Isn't it more desirable for our food to make contact and adhere/stick to the pan to create the Maillard? Also, In my experience, with a half dozen non-stick brands, I don't think that NS pans leave behind the same quality Fond found in Iron/alumnium pans.

Mrmnms
01-09-2014, 12:51 PM
I like NS pans at home, but never for anything that deserves a fond. Room for both on my rack. My first job was strictly cast iron pans on the stove , even for crepes. Good for the fore arms. We were given Calphalon pans to demo when I worked for a national corporate chain that will remain unmentioned . They lasted a couple days of service before they went home with me.

willic
01-11-2014, 03:38 PM
I used to use non-stick, but after cooking professionally, I realized how non-durable the finish is, and how it hates high heat... a well seasoned aluminum professional pan, or steel french style pan is nearly as non-stick as the plastic stuff!

willic
01-11-2014, 03:39 PM
My outlook is.... if you can avoid chemicals in your body, do so!

Talim
01-11-2014, 05:53 PM
My outlook is.... if you can avoid chemicals in your body, do so!

You do know that's impossible right? I mean you do have to drink water and all that stuff we eat are forms of chemicals that the body turns to more chemicals.

EdipisReks
01-11-2014, 06:45 PM
My outlook is.... if you can avoid chemicals in your body, do so!

good luck with that, unless you are composed purely of energy.

willic
01-11-2014, 07:03 PM
good luck with that, unless you are composed purely of energy.

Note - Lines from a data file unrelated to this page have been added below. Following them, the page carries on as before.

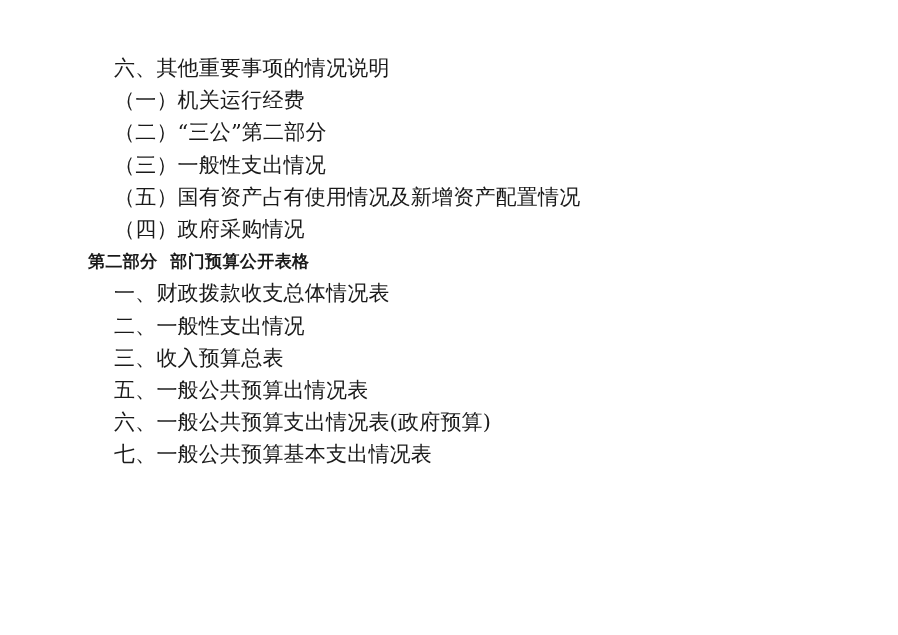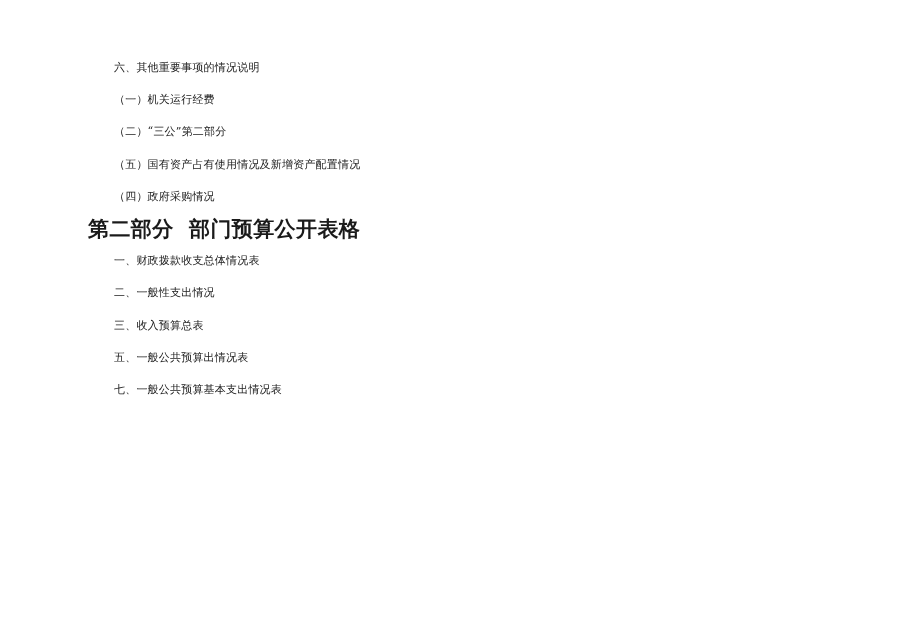--- a/index.html
+++ b/index.html
@@ -22,7 +22,7 @@
     padding: 52px 80px 0 88px;
   }
   .doc-line {
-    font-size: 11px;
+    font-size: 21px;
     line-height: 32.2px;
     white-space: pre;
     letter-spacing: 0.2px;

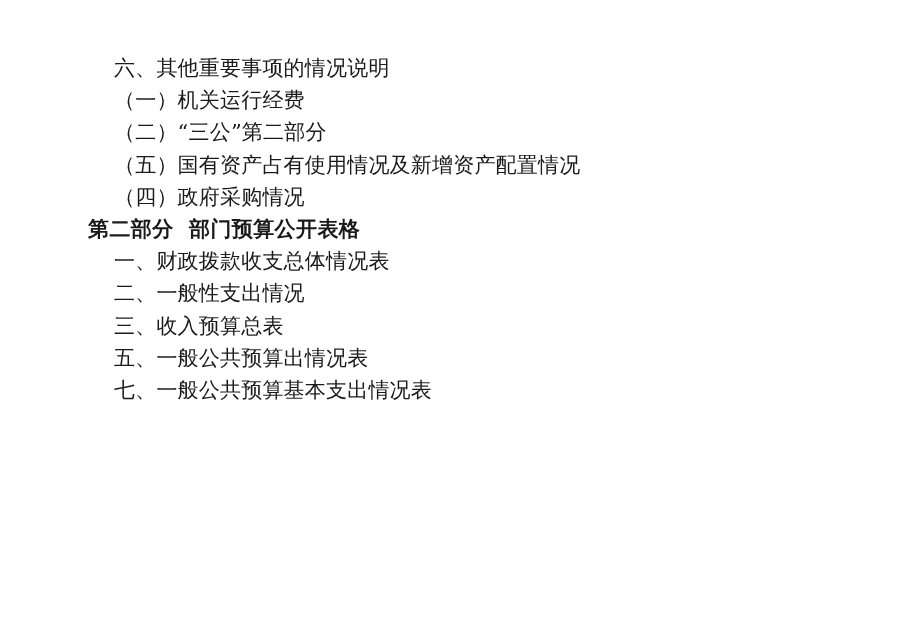--- a/index.html
+++ b/index.html
@@ -48,6 +48,7 @@
   <div class="doc-line indent-1">六、其他重要事项的情况说明</div>
   <div class="doc-line indent-1">（一）机关运行经费</div>
   <div class="doc-line indent-1">（二）“三公”第二部分</div>
+  <div class="doc-line indent-1">（三）一般性支出情况</div>
   <div class="doc-line indent-1">（五）国有资产占有使用情况及新增资产配置情况</div>
   <div class="doc-line indent-1">（四）政府采购情况</div>
 

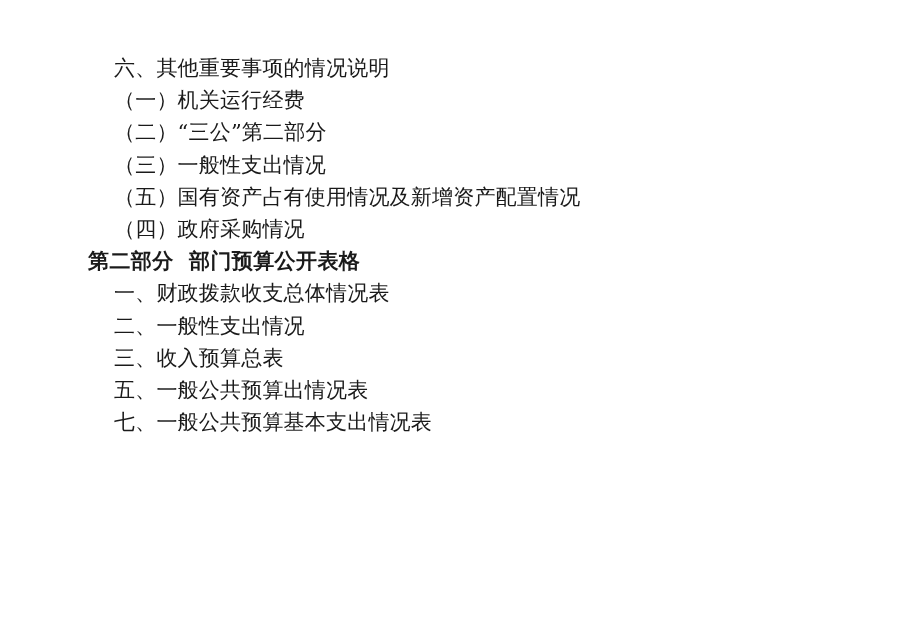--- a/index.html
+++ b/index.html
@@ -36,7 +36,7 @@
   }
   .section-head {
     font-weight: bold;
-    font-size: 21px;
+    font-size: 17px;
     letter-spacing: 0.4px;
   }
 </style>

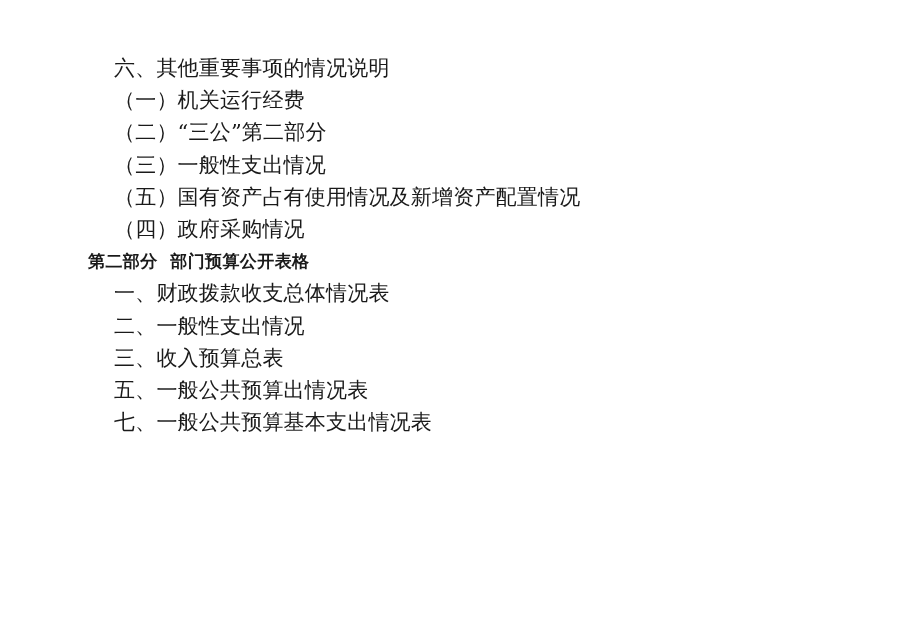--- a/index.html
+++ b/index.html
@@ -58,6 +58,7 @@
   <div class="doc-line indent-1">二、一般性支出情况</div>
   <div class="doc-line indent-1">三、收入预算总表</div>
   <div class="doc-line indent-1">五、一般公共预算出情况表</div>
+  <div class="doc-line indent-1">六、一般公共预算支出情况表(政府预算)</div>
   <div class="doc-line indent-1">七、一般公共预算基本支出情况表</div>
 
 </div>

LOL... you know what I mean! LOL

willic
01-11-2014, 07:03 PM
You do know that's impossible right? I mean you do have to drink water and all that stuff we eat are forms of chemicals that the body turns to more chemicals.

LOL.... Yep! I was referring to chemical additives and the like

Erilyn75
01-12-2014, 05:16 AM
I have one 12" ceramic pan that my husband mostly uses. I have SS but rarely use any opting for cast iron 99% of the time.

bkultra
01-12-2014, 12:12 PM
I have been spending a lot of time on German chef forums (learning about my new Turk pans) and it seems their high end non-stick pans are a brand called Woll. These can be bought here in the USA via amazon, but I was wondering if anyone here has used this brand?

OaknestHill
01-12-2014, 05:33 PM
I use the Swiss Diamond pans as some one else mentioned above and have been for a couple of years now. They seem to hold up just fine and I am very satisfied with their performance on multiple aspects. Anyone got any dirt on them? Hazardous materials etc?

bkultra
01-12-2014, 06:17 PM
I use the Swiss Diamond pans as some one else mentioned above and have been for a couple of years now. They seem to hold up just fine and I am very satisfied with their performance on multiple aspects. Anyone got any dirt on them? Hazardous materials etc?

They use PTFE (the same chemical as Teflon) but many claim them to be Teflon free. They don't buy their PTFE from DuPont so they don't use the term Teflon (DuPont's brand name for PTFE). They are PFOA (perfluorooctanoic acid, a chemical formerly used in the production of DuPont Teflon) free.